What the exercise asks: A single number is the whole answer: the tally of lines in the data below that include the word "radius".

Entries shown:
================
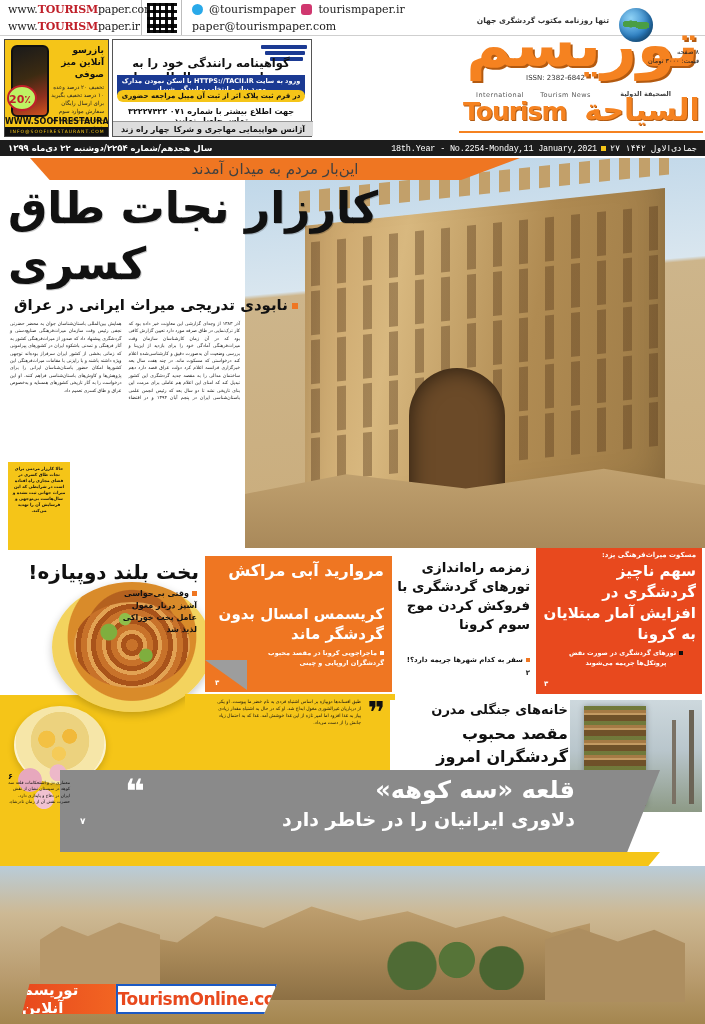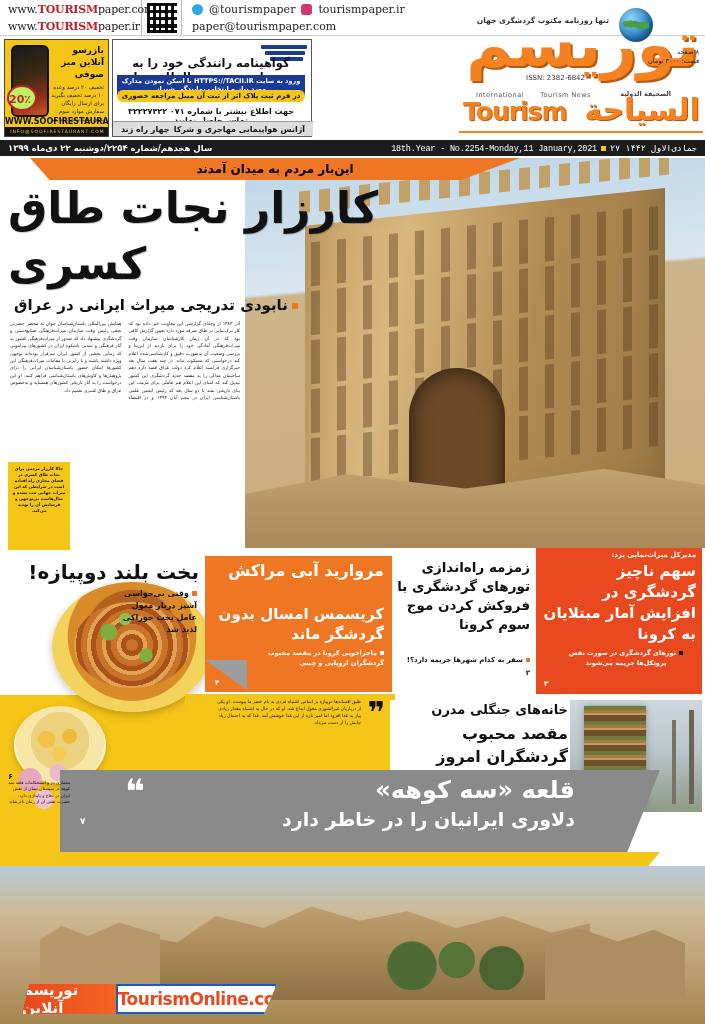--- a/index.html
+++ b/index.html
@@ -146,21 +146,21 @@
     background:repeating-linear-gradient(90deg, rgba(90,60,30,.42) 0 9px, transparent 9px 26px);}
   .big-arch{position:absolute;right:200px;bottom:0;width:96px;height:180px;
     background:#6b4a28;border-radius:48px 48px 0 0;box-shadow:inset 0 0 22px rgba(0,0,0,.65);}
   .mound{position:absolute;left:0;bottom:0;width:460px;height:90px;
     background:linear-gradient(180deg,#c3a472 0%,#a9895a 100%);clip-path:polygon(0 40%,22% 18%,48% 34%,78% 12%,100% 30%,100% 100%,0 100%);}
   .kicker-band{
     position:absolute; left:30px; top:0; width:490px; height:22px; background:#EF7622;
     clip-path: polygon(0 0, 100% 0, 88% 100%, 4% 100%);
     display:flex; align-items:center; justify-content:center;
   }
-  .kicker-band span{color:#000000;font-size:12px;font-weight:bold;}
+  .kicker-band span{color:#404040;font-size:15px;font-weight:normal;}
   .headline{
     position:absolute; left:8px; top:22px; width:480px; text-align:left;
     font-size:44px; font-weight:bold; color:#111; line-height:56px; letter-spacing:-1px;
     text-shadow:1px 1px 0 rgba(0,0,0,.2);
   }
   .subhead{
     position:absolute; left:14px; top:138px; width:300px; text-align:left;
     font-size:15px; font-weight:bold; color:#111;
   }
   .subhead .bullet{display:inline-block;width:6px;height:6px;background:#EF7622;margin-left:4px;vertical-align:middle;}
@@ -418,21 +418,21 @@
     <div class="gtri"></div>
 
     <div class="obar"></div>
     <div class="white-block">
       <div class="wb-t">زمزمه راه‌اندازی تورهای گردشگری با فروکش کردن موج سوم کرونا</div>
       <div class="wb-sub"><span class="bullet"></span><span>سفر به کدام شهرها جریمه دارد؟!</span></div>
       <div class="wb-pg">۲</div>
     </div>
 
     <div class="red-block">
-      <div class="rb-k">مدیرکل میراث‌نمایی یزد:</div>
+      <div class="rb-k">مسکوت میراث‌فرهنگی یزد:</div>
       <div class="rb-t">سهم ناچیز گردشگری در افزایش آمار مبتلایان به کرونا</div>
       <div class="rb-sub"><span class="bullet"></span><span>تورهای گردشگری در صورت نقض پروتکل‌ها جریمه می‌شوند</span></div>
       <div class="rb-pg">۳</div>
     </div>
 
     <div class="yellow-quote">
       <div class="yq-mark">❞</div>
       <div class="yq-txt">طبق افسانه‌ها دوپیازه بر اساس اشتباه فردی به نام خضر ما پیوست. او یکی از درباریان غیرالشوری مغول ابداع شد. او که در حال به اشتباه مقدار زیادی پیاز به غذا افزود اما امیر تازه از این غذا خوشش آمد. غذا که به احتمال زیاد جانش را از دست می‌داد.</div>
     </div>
================
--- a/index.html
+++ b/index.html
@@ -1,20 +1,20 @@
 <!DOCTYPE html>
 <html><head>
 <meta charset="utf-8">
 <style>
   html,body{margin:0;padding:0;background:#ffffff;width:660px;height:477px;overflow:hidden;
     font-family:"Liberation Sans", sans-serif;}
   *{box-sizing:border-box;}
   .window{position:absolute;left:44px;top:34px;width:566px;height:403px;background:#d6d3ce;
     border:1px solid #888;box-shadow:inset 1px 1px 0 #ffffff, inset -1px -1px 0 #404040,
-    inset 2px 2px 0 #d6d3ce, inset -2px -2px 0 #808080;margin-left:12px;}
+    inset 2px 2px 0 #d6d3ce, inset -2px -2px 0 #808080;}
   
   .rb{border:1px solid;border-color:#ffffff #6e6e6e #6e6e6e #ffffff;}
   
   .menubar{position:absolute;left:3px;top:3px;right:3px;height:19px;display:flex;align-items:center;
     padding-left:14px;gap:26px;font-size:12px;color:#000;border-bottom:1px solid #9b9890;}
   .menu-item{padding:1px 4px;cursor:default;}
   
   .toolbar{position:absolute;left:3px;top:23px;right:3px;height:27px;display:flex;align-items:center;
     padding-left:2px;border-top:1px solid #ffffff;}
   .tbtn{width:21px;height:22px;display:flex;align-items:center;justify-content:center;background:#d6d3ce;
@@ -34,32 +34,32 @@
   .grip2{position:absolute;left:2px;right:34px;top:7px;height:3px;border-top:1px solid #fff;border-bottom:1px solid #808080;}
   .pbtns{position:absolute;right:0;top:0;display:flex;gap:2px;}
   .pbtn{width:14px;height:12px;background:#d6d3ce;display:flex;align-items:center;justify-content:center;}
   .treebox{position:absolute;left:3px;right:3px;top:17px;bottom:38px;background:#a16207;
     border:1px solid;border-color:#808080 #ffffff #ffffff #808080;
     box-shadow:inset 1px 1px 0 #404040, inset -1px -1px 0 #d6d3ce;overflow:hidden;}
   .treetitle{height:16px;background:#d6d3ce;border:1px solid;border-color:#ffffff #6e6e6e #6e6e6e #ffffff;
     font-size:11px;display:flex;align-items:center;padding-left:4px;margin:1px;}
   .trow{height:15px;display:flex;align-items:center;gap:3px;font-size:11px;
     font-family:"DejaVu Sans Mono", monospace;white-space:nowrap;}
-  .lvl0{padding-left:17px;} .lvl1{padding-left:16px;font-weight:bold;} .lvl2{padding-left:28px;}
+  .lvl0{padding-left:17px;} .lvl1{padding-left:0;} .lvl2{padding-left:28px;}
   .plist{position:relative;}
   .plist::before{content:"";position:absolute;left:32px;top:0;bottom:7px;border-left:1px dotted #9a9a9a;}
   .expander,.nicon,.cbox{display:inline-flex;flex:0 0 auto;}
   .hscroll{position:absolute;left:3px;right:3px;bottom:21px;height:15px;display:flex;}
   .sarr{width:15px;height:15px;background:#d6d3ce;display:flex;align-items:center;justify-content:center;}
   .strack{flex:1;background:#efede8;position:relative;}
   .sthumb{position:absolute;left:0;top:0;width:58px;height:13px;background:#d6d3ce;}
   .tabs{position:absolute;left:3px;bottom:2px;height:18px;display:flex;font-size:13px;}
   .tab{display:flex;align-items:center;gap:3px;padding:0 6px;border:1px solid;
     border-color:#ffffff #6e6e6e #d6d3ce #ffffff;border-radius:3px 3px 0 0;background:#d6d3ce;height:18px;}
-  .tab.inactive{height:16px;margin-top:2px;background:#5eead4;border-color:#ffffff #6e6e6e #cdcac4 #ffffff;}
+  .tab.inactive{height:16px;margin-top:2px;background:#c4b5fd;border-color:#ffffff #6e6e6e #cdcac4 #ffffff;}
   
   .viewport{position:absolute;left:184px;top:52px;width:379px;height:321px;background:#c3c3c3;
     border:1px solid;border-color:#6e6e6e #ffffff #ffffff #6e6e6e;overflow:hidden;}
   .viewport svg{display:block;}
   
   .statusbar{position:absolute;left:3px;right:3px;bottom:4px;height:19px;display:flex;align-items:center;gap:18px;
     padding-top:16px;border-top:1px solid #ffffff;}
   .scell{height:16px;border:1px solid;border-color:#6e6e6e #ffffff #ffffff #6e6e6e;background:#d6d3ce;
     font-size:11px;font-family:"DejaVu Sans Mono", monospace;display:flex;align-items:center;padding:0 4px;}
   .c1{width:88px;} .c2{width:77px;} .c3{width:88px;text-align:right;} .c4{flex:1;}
================
Answer: 2